What are the ages, heights and weights of your kids, and what seats are they in? The Escape is quite tight; I had alot of trouble trying to get 2-RF seats in it (a Scenera and a Marathon) and my nephew's backless booster. I ended up having to put the Scenera FF because it simply would not fit, and even then it was very hard to buckle the booster. The Escape is alot narrower than it looks


----------



## Lady Mayapple (Apr 26, 2010)

DS1 will be 5 in August. He is 45lbs, can't remember his height. I'm 5'0" and he comes up to my ribs, almost to my chest. A tall kid, LOL. Anyway, he's in a backless booster. DS2 is almost 4, 32lbs, 36 inches tall. He's in a FF Cosco Summit. The thing has an enormous, ridiculous base. DD is 24 months, 24lbs, cant recall her height but she's short and small for her age. She is in a FF Cosco Scenera.

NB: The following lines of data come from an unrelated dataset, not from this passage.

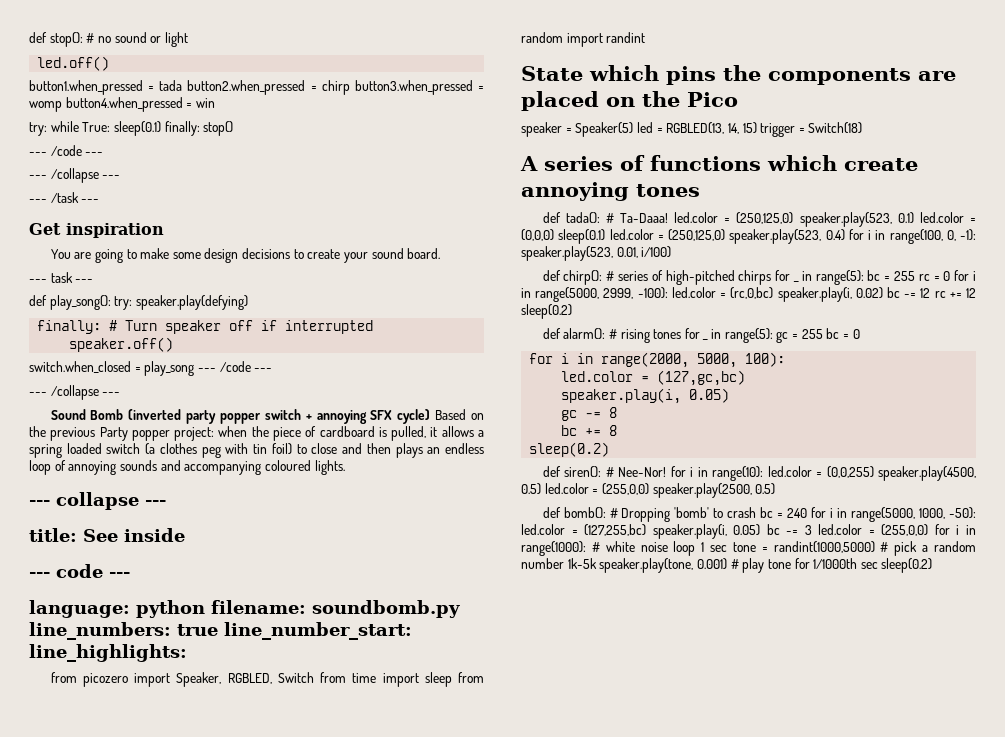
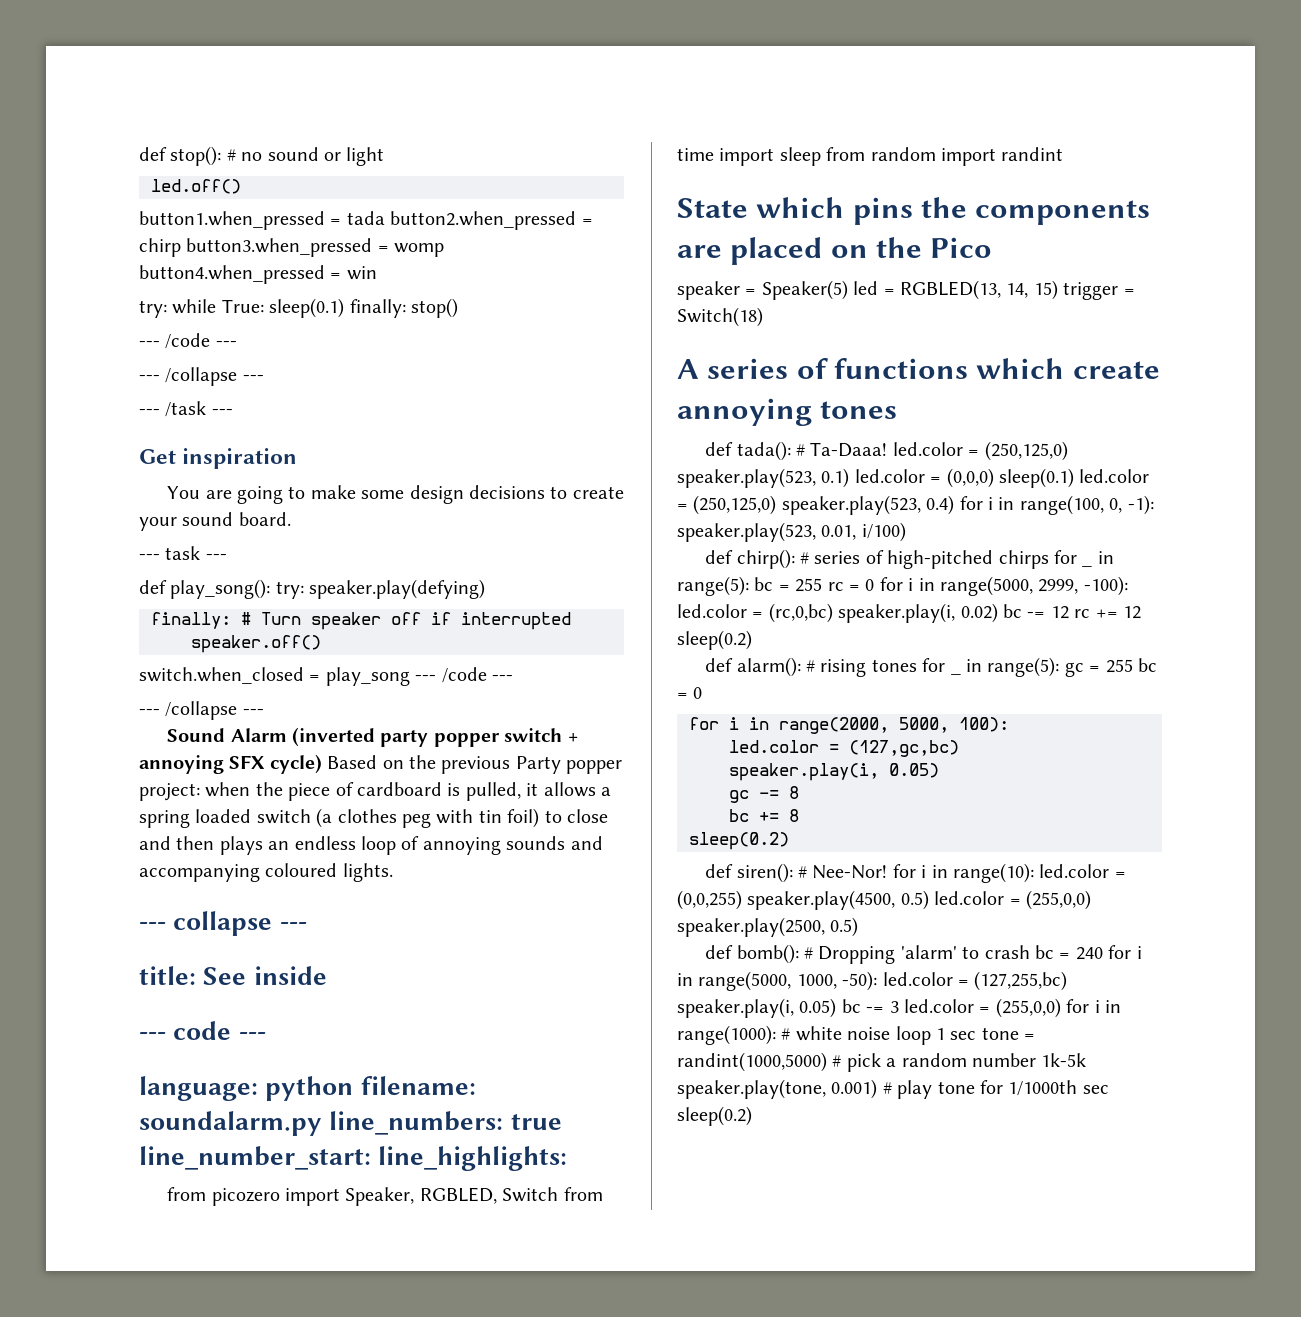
[90,409,124,420] Bomb -> [230,728,287,742] Alarm
[312,600,460,618] soundbomb.py -> [139,1111,322,1136] soundalarm.py
[674,507,710,518] 'bomb' -> [900,945,957,959] 'alarm'

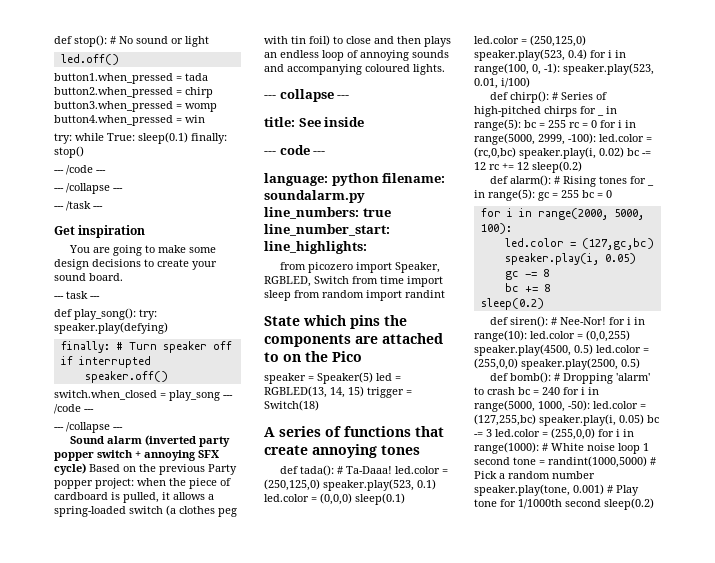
[241,152,263,161] no -> [119,36,133,44] No
[230,728,287,742] Alarm -> [106,436,142,444] alarm
[139,809,252,828] spring loaded -> [54,506,126,517] spring-loaded
[730,237,823,265] placed -> [382,333,443,344] [264,352,279,362] attached to
[976,358,1065,379] which -> [415,426,444,437] that
[814,551,861,564] series -> [560,92,593,100] Series
[820,659,867,677] rising -> [562,176,596,187] Rising
[795,1026,842,1041] white -> [551,443,584,451] White
[950,1031,977,1040] sec -> [474,457,510,465] second
[846,1053,881,1072] pick -> [474,471,497,479] Pick
[1041,1053,1087,1067] 1k-5k -> (595, 475) none
[897,1080,933,1099] play -> [616,485,639,496] Play
[1082,1085,1109,1094] sec -> [565,499,601,507] second

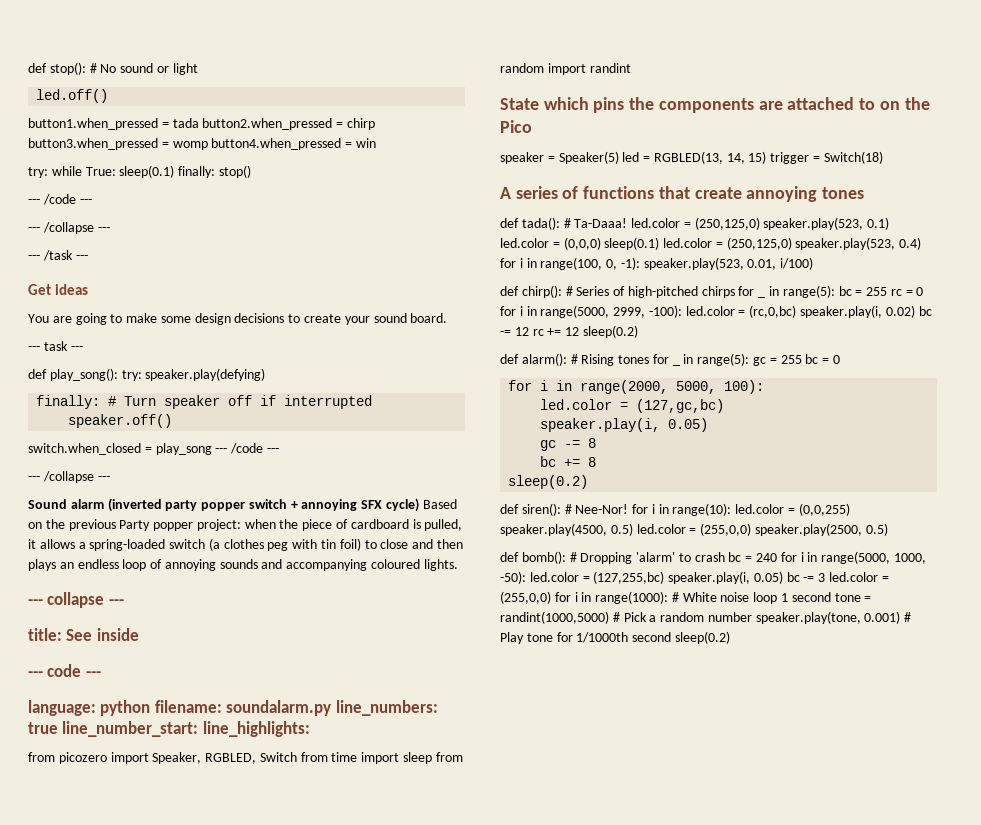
[78,225,146,238] inspiration -> [55,284,89,295] ideas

The interior specs for our Rondo are a few inches larger than the Soul, and we still cannot get all three seats across the 2nd row/hence the reason we purchased one with the 3rd row option. Sooo not sure how this would work in the Soul if we cant work it in the rondo. Hmmph

Edited to add, spending more than $100 on a carseat isn't possible right now. If anyone knows of slim seats under that price, that would be useful info.


----------



## chely7425 (Aug 8, 2007)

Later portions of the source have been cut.